**YOUR OBJECTIVE:** In the entries below, find the string "title" and return each line holding it.

Records from a collection:
-*-*-

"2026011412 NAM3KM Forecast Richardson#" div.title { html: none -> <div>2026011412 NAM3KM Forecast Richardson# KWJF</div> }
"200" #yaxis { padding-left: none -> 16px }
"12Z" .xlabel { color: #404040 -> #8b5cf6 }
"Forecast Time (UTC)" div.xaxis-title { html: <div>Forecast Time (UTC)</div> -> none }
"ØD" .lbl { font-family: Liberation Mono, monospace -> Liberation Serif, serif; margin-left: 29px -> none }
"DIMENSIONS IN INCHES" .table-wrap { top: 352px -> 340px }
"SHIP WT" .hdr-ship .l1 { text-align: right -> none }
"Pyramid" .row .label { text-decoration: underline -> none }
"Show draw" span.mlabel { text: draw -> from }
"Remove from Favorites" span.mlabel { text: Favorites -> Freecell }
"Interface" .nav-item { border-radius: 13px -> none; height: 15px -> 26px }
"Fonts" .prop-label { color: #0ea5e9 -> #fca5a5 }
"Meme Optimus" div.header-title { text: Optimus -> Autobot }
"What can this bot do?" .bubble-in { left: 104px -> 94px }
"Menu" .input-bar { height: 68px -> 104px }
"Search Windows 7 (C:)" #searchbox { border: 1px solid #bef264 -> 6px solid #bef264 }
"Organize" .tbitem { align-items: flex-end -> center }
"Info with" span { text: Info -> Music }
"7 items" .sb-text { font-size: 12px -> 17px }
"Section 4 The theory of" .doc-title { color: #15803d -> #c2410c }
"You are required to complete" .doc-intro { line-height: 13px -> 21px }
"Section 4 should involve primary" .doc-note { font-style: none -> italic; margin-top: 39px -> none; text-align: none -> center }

-*-*-

**OUTPUT FOR THIS EXERCISE:**
"2026011412 NAM3KM Forecast Richardson#" div.title { html: none -> <div>2026011412 NAM3KM Forecast Richardson# KWJF</div> }
"Forecast Time (UTC)" div.xaxis-title { html: <div>Forecast Time (UTC)</div> -> none }
"Meme Optimus" div.header-title { text: Optimus -> Autobot }
"Section 4 The theory of" .doc-title { color: #15803d -> #c2410c }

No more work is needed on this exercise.